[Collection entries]
::::

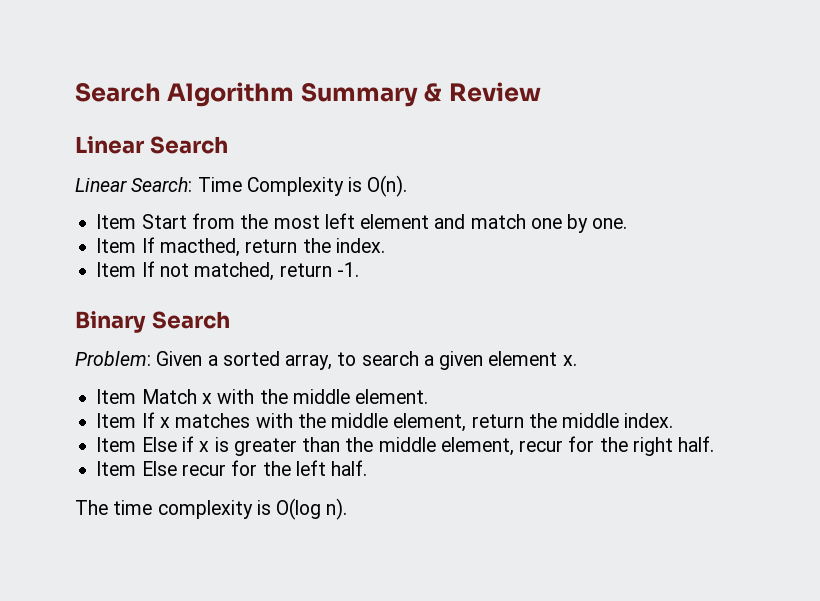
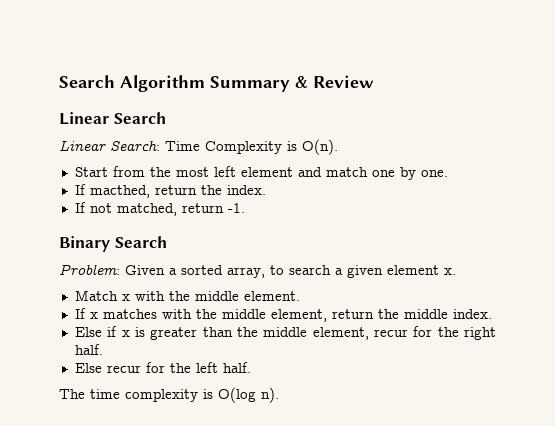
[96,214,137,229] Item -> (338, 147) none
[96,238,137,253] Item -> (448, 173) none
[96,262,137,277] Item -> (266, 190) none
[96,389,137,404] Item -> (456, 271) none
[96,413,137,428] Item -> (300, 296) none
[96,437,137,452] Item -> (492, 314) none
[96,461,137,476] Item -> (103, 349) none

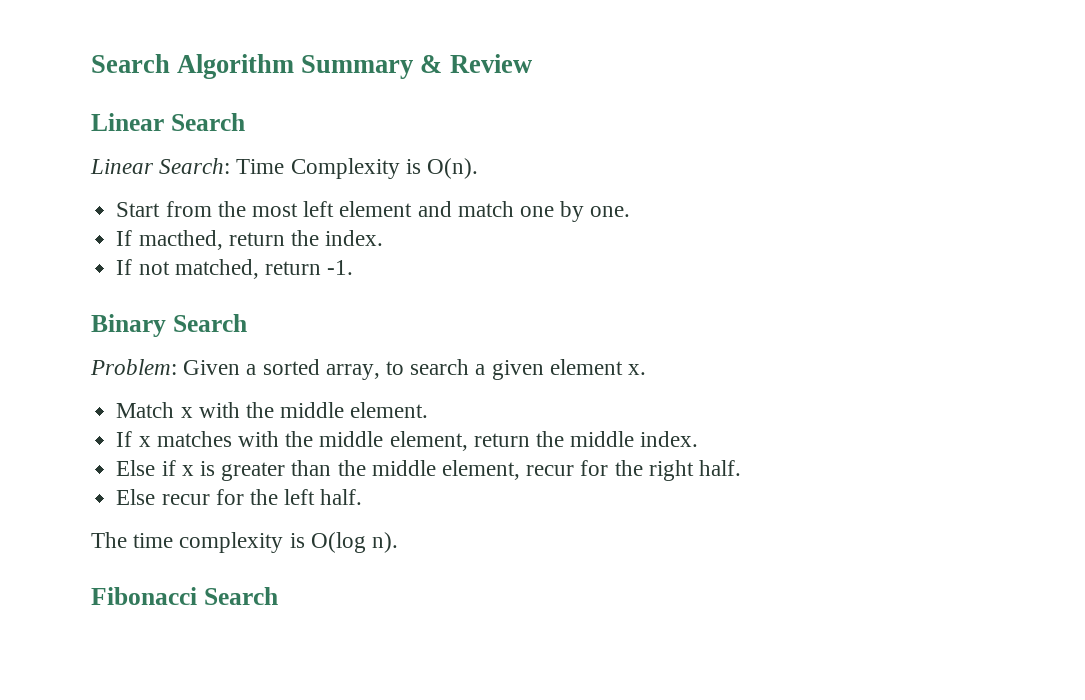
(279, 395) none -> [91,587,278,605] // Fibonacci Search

::::

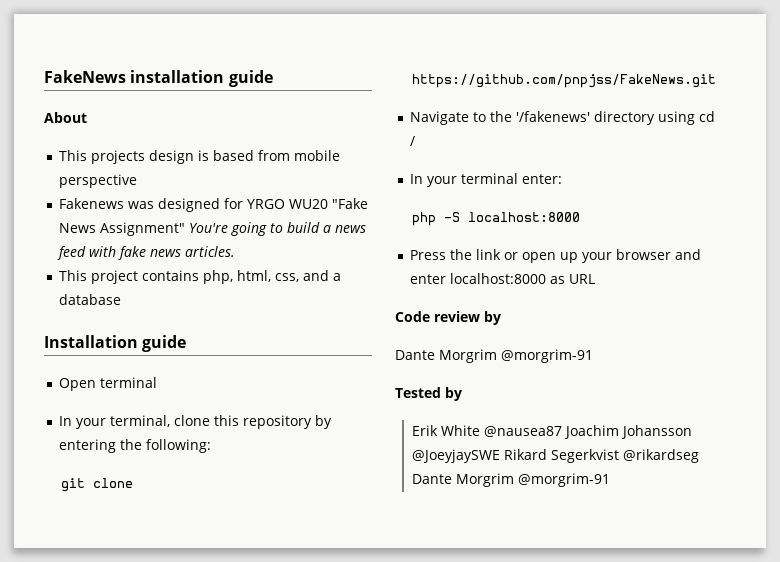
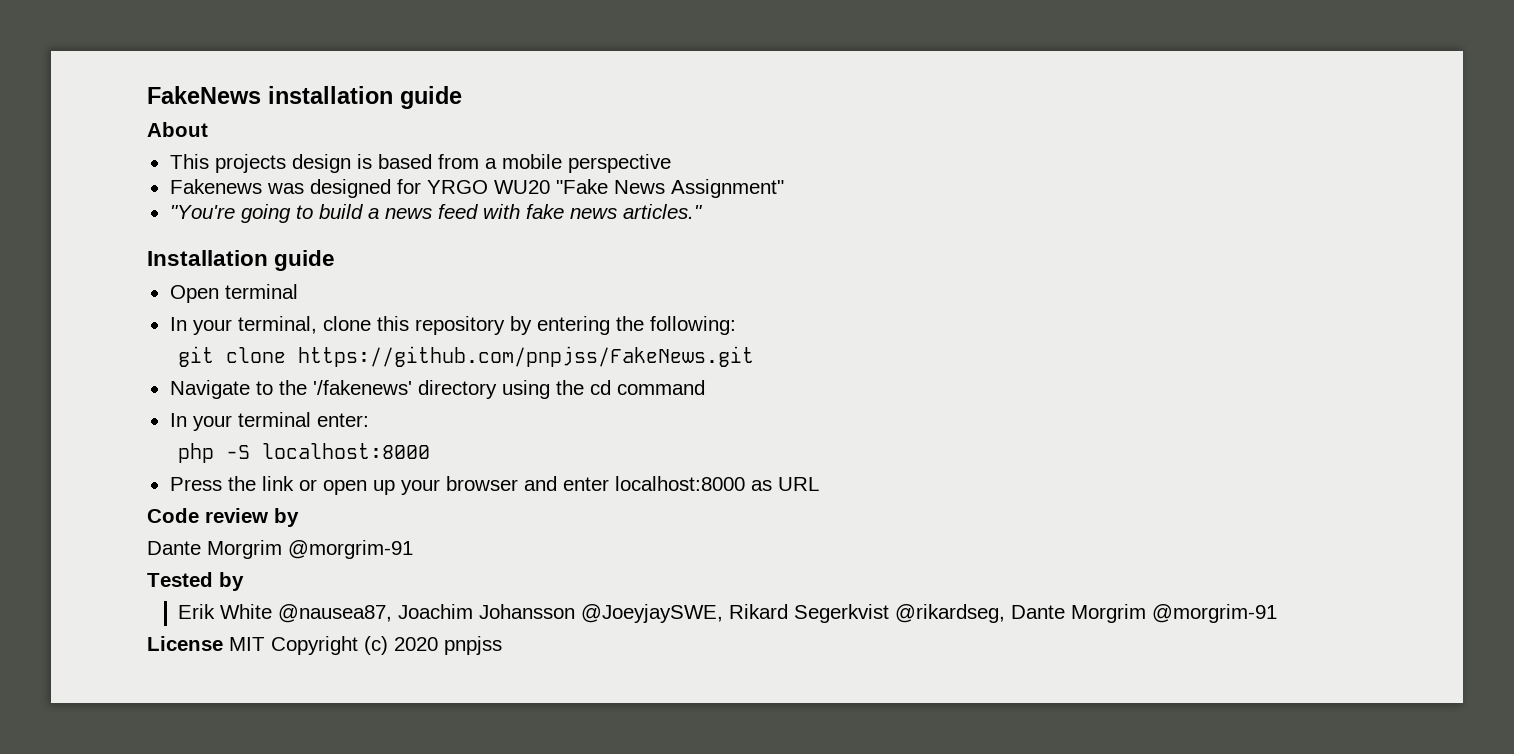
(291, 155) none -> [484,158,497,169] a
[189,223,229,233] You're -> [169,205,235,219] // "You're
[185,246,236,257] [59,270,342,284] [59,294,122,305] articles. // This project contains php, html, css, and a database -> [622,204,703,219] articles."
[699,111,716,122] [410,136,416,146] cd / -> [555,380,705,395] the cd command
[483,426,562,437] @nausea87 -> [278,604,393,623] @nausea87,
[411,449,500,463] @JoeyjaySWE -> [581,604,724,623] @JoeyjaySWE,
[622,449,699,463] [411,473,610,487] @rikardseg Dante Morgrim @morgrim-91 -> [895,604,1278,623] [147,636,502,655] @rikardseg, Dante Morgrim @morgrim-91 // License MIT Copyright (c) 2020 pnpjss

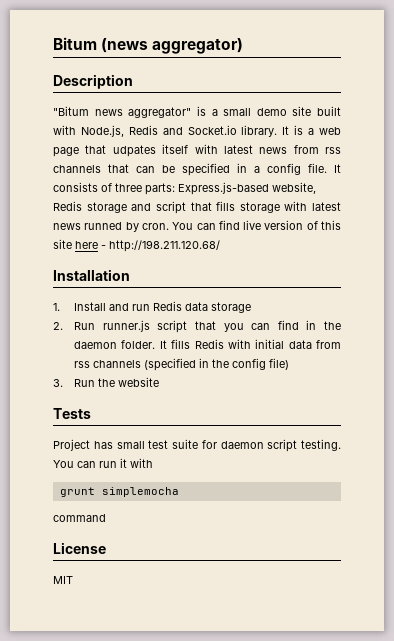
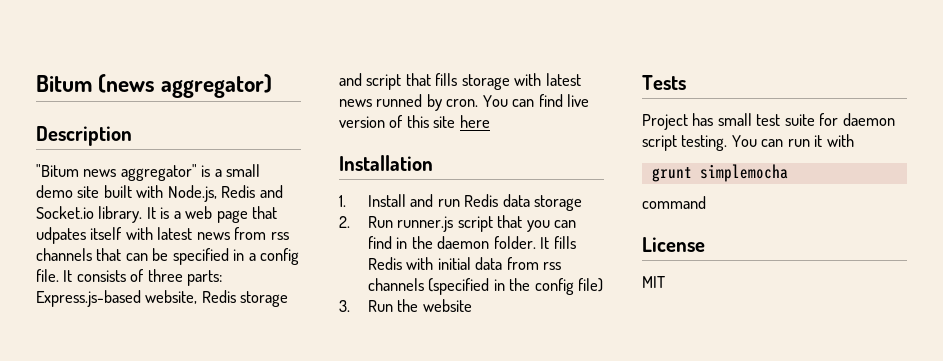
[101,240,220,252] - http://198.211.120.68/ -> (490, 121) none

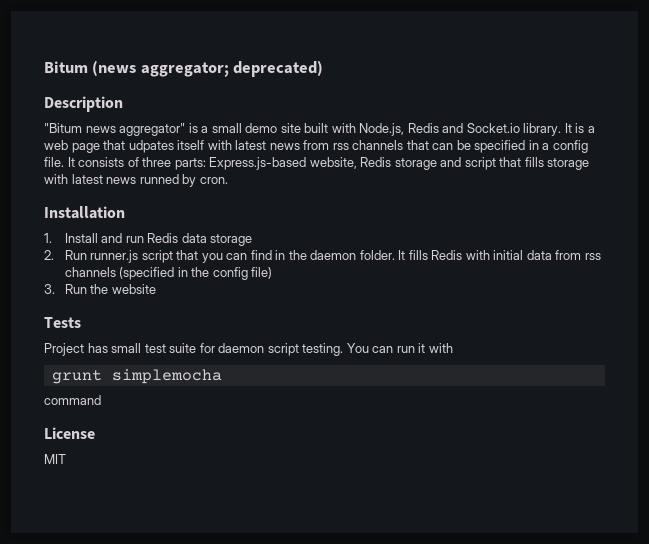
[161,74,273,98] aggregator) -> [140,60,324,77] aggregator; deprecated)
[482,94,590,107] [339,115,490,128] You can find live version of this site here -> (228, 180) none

::::

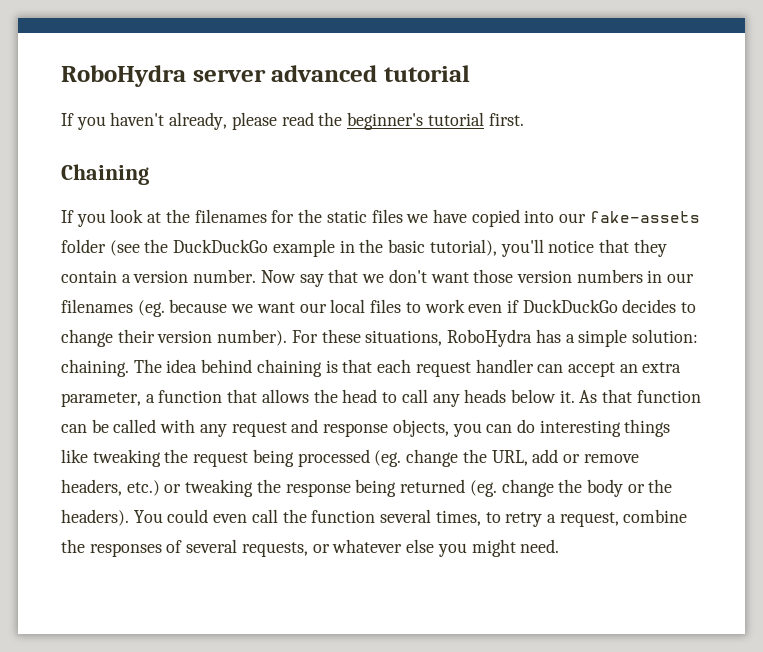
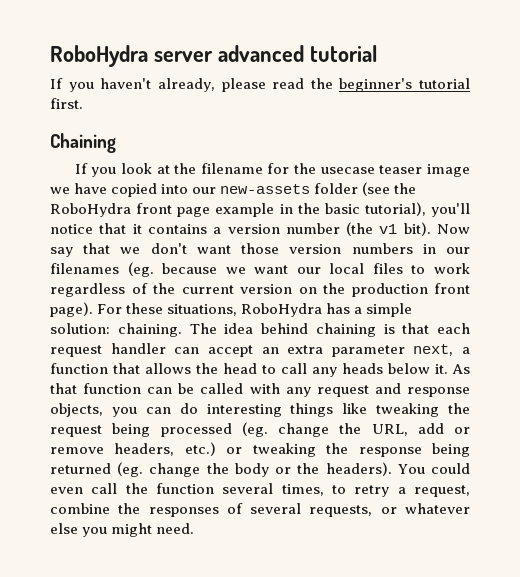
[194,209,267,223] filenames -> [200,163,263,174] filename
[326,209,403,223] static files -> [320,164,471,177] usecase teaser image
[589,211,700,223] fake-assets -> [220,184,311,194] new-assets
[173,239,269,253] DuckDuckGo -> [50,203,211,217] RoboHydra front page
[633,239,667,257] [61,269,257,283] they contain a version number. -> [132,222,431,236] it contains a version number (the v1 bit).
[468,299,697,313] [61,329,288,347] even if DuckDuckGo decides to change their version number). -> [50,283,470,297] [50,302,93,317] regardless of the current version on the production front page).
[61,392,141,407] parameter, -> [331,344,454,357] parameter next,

::::

Taking the records above, print only and exactly the lines from the line with "[483,426,562,437] @nausea87 ->" to the line with "[101,240,220,252] - http://198.211.120.68/", both kept, and exclude pictures.

**Answer to this task**:
[483,426,562,437] @nausea87 -> [278,604,393,623] @nausea87,
[411,449,500,463] @JoeyjaySWE -> [581,604,724,623] @JoeyjaySWE,
[622,449,699,463] [411,473,610,487] @rikardseg Dante Morgrim @morgrim-91 -> [895,604,1278,623] [147,636,502,655] @rikardseg, Dante Morgrim @morgrim-91 // License MIT Copyright (c) 2020 pnpjss

[101,240,220,252] - http://198.211.120.68/ -> (490, 121) none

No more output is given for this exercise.